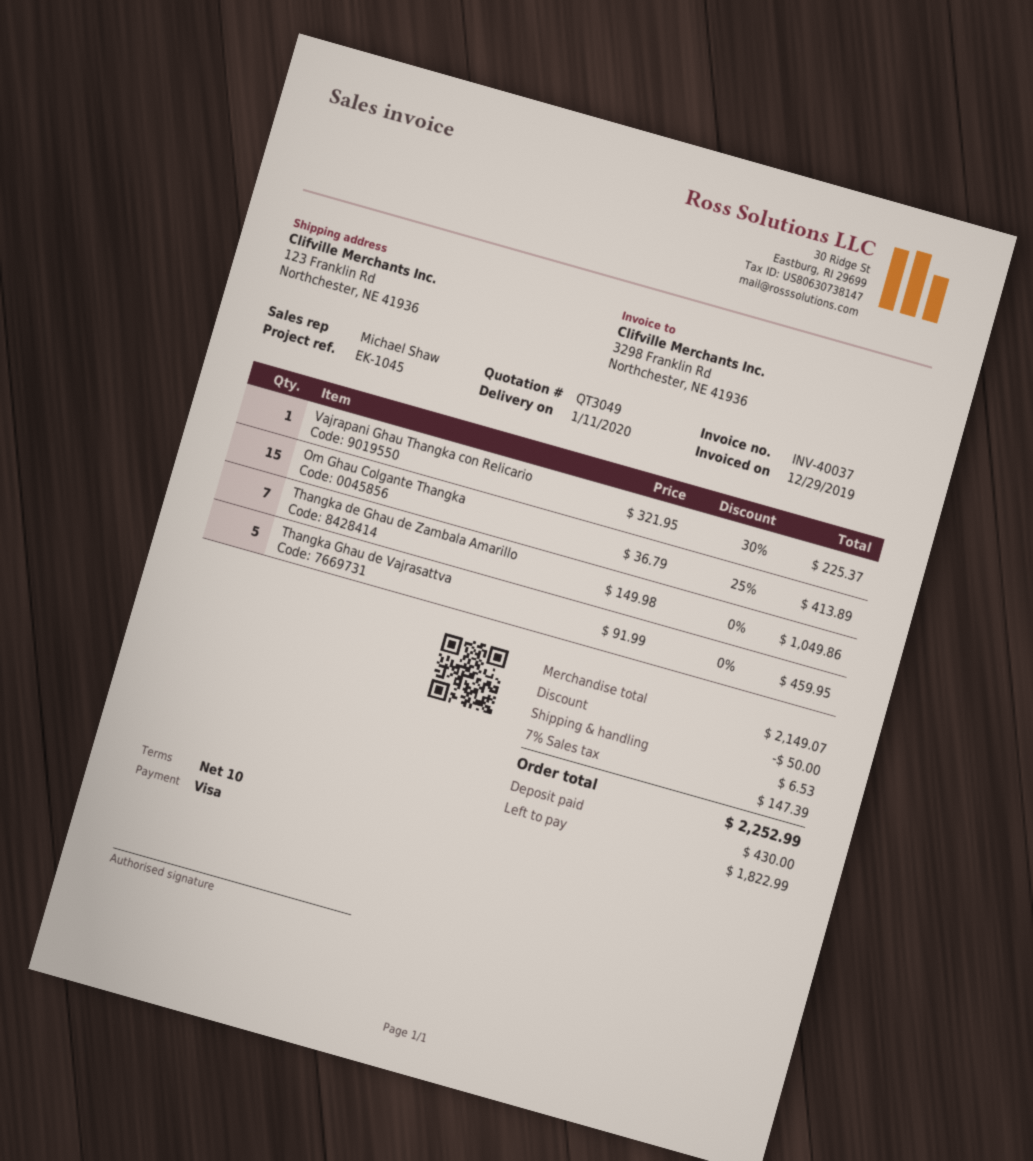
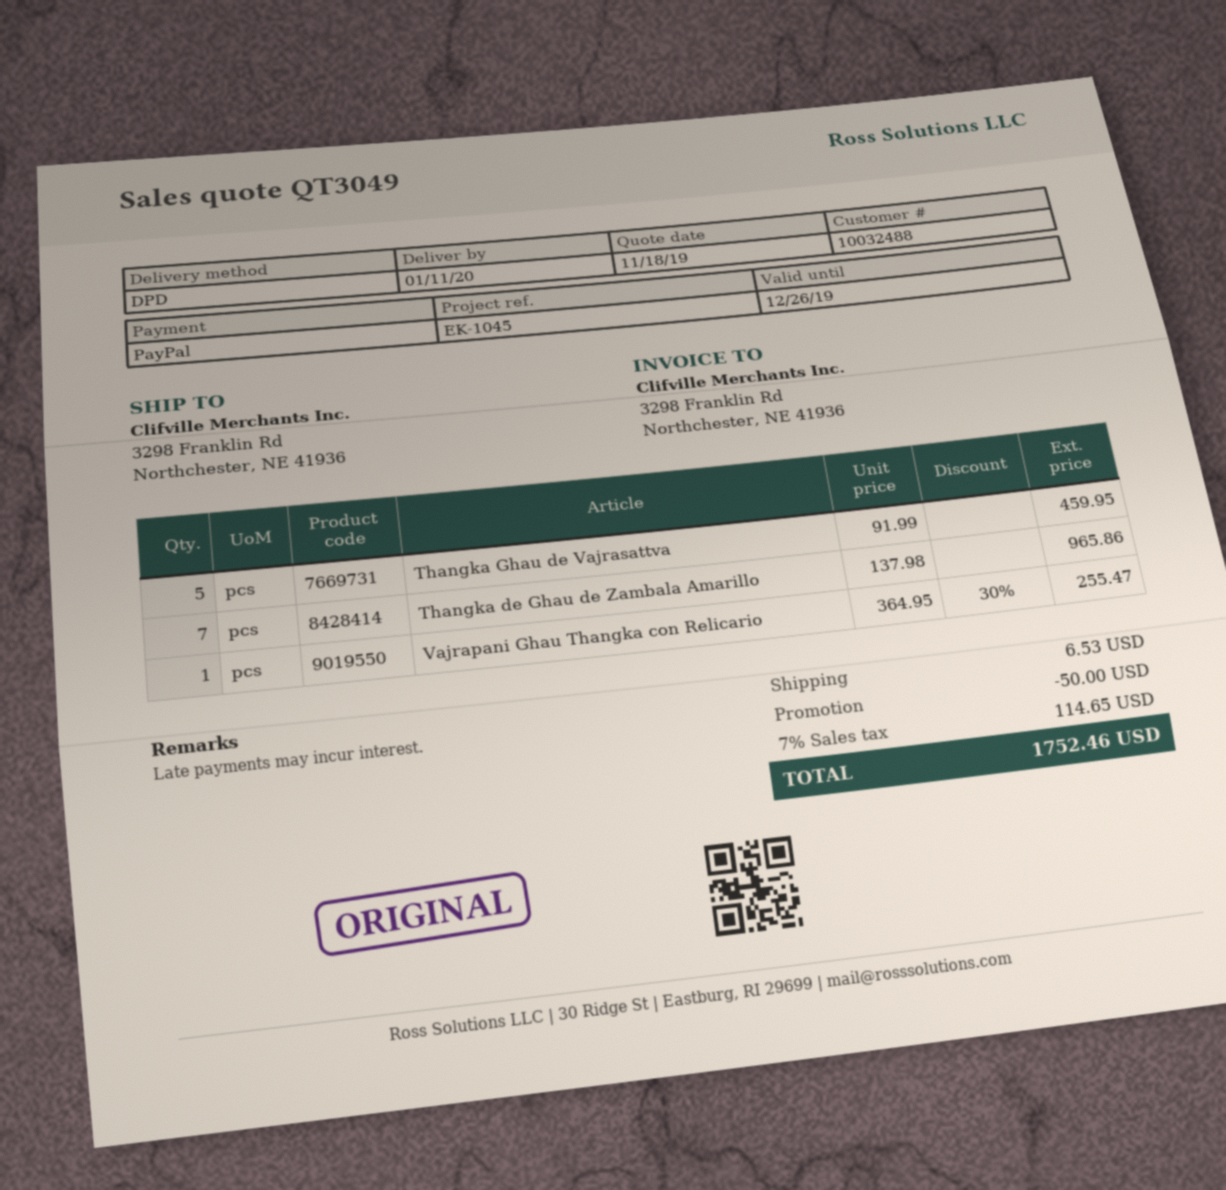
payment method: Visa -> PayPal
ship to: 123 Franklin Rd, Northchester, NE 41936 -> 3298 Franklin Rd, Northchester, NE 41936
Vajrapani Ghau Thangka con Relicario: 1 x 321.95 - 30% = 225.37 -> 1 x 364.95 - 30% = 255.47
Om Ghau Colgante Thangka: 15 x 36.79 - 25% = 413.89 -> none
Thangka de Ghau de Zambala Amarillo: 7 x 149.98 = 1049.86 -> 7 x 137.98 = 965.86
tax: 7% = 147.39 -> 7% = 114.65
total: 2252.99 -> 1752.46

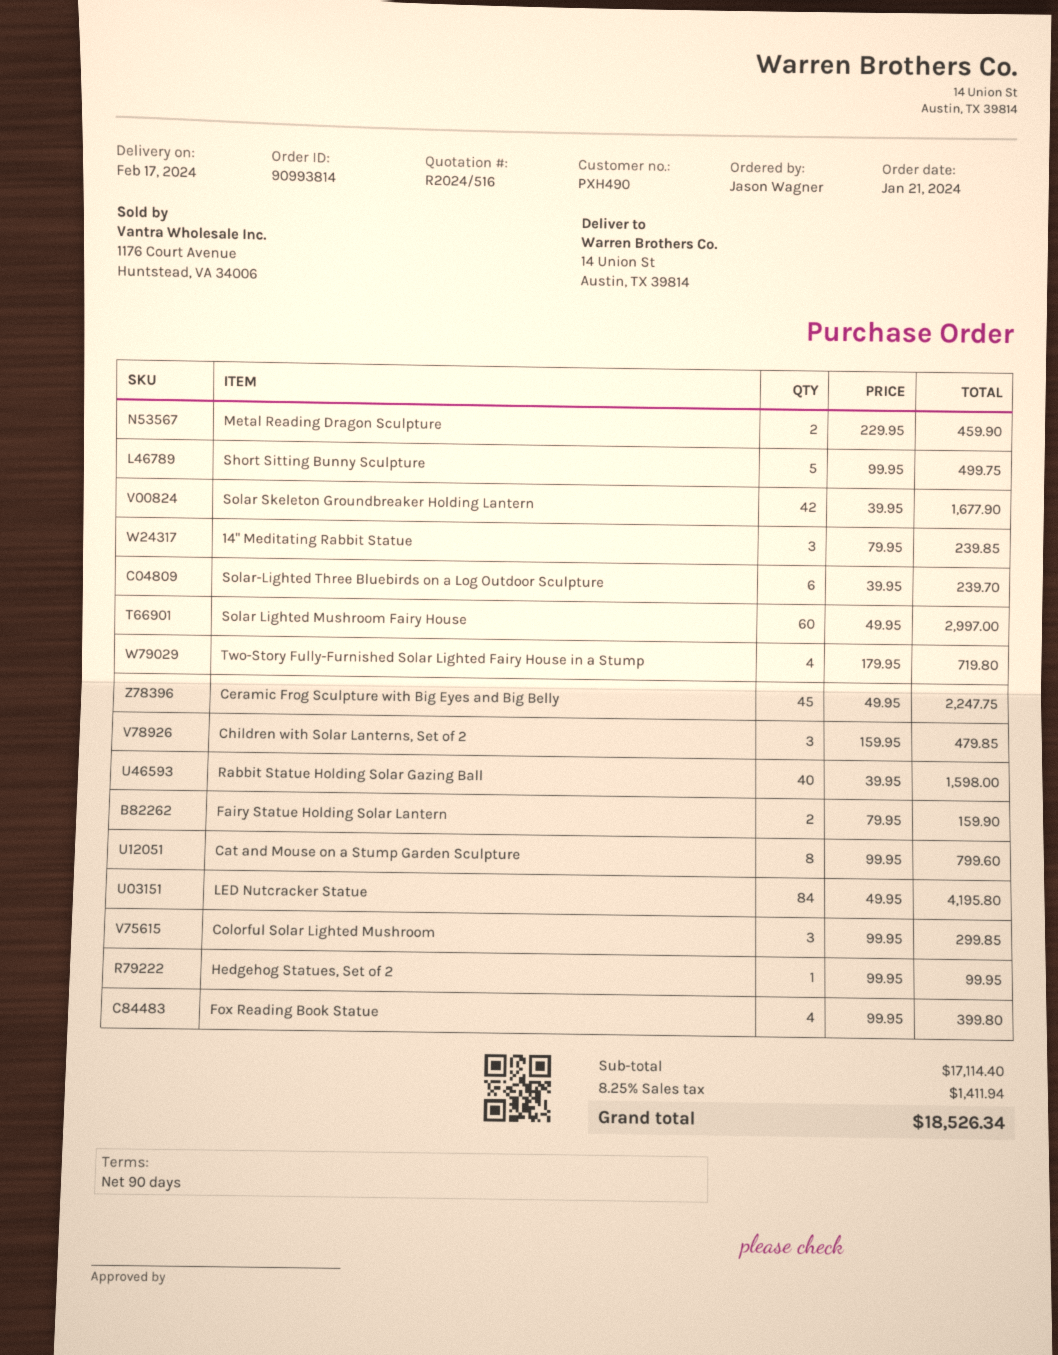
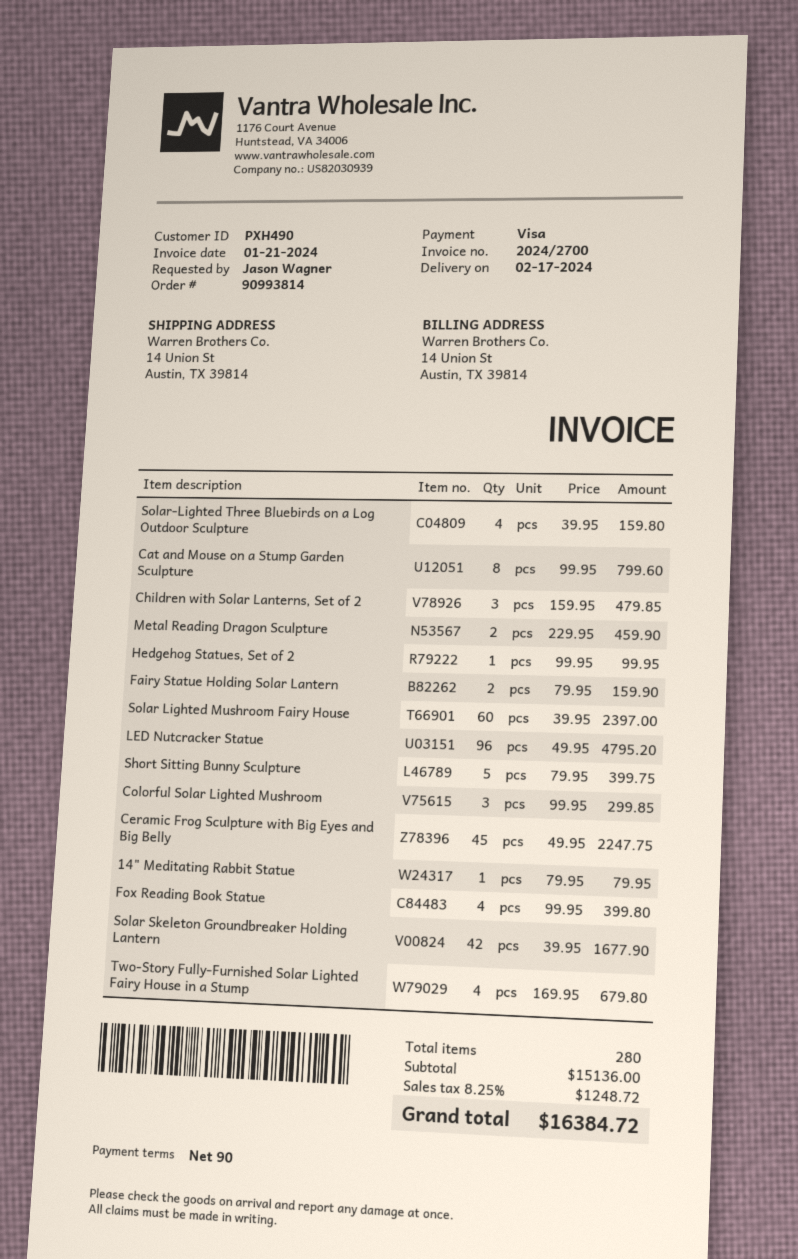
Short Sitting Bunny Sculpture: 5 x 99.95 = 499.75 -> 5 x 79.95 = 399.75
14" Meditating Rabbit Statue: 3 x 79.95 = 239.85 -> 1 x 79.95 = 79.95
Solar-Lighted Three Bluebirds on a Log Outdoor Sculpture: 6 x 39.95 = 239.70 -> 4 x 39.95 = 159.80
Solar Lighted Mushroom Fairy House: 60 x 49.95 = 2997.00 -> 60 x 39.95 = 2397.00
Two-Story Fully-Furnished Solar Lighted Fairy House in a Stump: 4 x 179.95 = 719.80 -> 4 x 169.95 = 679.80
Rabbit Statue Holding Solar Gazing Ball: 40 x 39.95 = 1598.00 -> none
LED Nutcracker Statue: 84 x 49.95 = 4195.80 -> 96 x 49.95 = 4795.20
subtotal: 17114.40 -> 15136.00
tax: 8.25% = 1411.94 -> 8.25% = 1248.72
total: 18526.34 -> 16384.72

+++

| YOUR ASSIGNMENT |
Find the lines that mention "Thangka" in the entries and show them.

| SOLVED EXERCISE |
Vajrapani Ghau Thangka con Relicario: 1 x 321.95 - 30% = 225.37 -> 1 x 364.95 - 30% = 255.47
Om Ghau Colgante Thangka: 15 x 36.79 - 25% = 413.89 -> none
Thangka de Ghau de Zambala Amarillo: 7 x 149.98 = 1049.86 -> 7 x 137.98 = 965.86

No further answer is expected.